Néanmoins, le film est grand mais pas parfait : si on appreciera la réecriture plutot intelligente, on pestera sur la disparition de 2 magnifiques scènes essentielles selon moi : la scène de la gare (réduite et délocalisée à l'école, on perd la très belle musique) et la scène où Kensuke s'amuse à jouer la guerre, en face de Shinji qui lui la fuit. On perd aussi au niveau de la musique : on retrouve certaines musiques de la série (les combats, misato theme) mais on perd Cruel Angel Thesis (mais le nouveau thème, beatutiful world est tout de même très agréable ma foi) et surtout Namida (alors que la scène où Shinji sauve Rei est encore présente) et Komm SUesser Tod me manque (bon ok elle apparait pas dans la série mais dans The end of Evangelion). On notera aussi quelques détails moins graves : le violet de l'EVA 01 va pas très bien avec le vert fluo, on peut facilement perdre un quart de dioptrie à chaque oeil et beaucoup à chaque oreille après le film (non! c'est pas de la dyoptrie qu'on perd au oreilles! suivez un peu bon sang!) etc....

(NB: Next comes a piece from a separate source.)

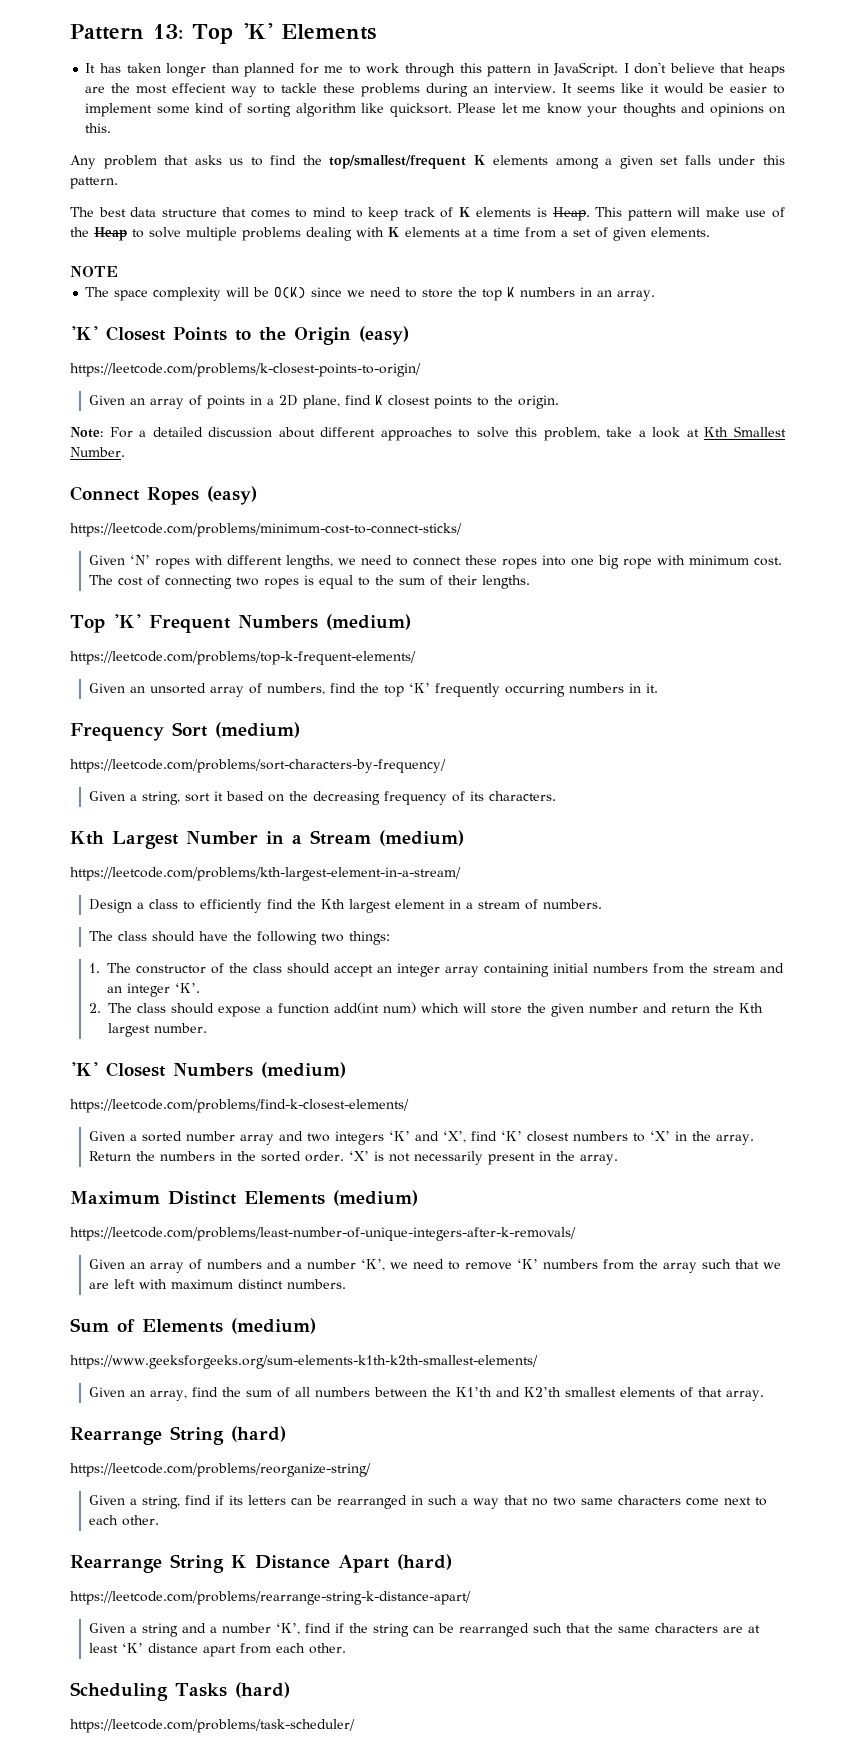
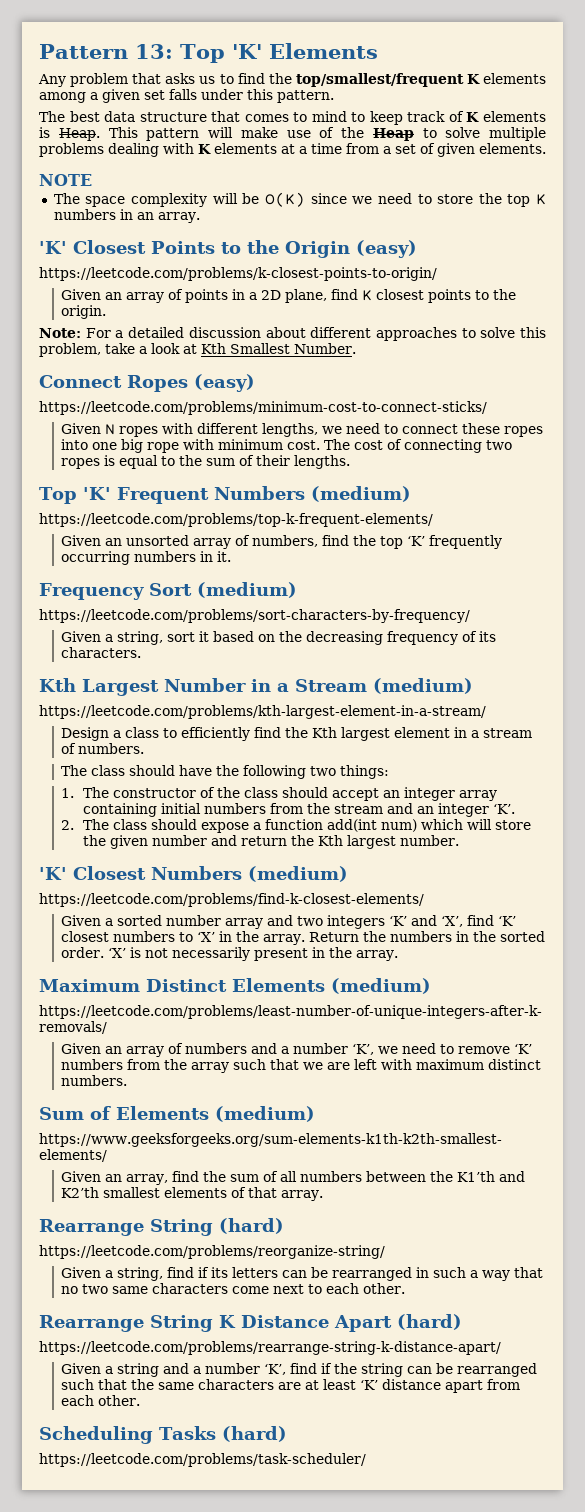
[85,62,785,77] [85,83,785,97] [85,103,786,117] [85,123,112,133] // It has taken longer than planned for me to work through this pattern in JavaScript. I don't believe that heaps are the most effecient way to tackle these problems during an interview. It seems like it would be easier to implement some kind of sorting algorithm like quicksort. Please let me know your thoughts and opinions on this. -> (378, 51) none
[129,555,150,565] ‘N’ -> [105,424,116,435] N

En bref, malgré quelques petits défaults, le film est vraiment essentiel pour tout fan d'Evangelion (je le conseille moins à néophytes qui ne capteront pas la vraie essence de la série via ce film), car brillante relecture et remise en scène d'un matériau déjà génial. Film aussi brillant que la série elle-même, et belle réponse esthètique à la psychologie tristement austère parfois de la série.
Vivement la suite, et surtout vivement la fin (les 8 derniers épisodes de la série : incroyable).
5/5 Un exercice de style passionant et une relecture intelligente du début de la série.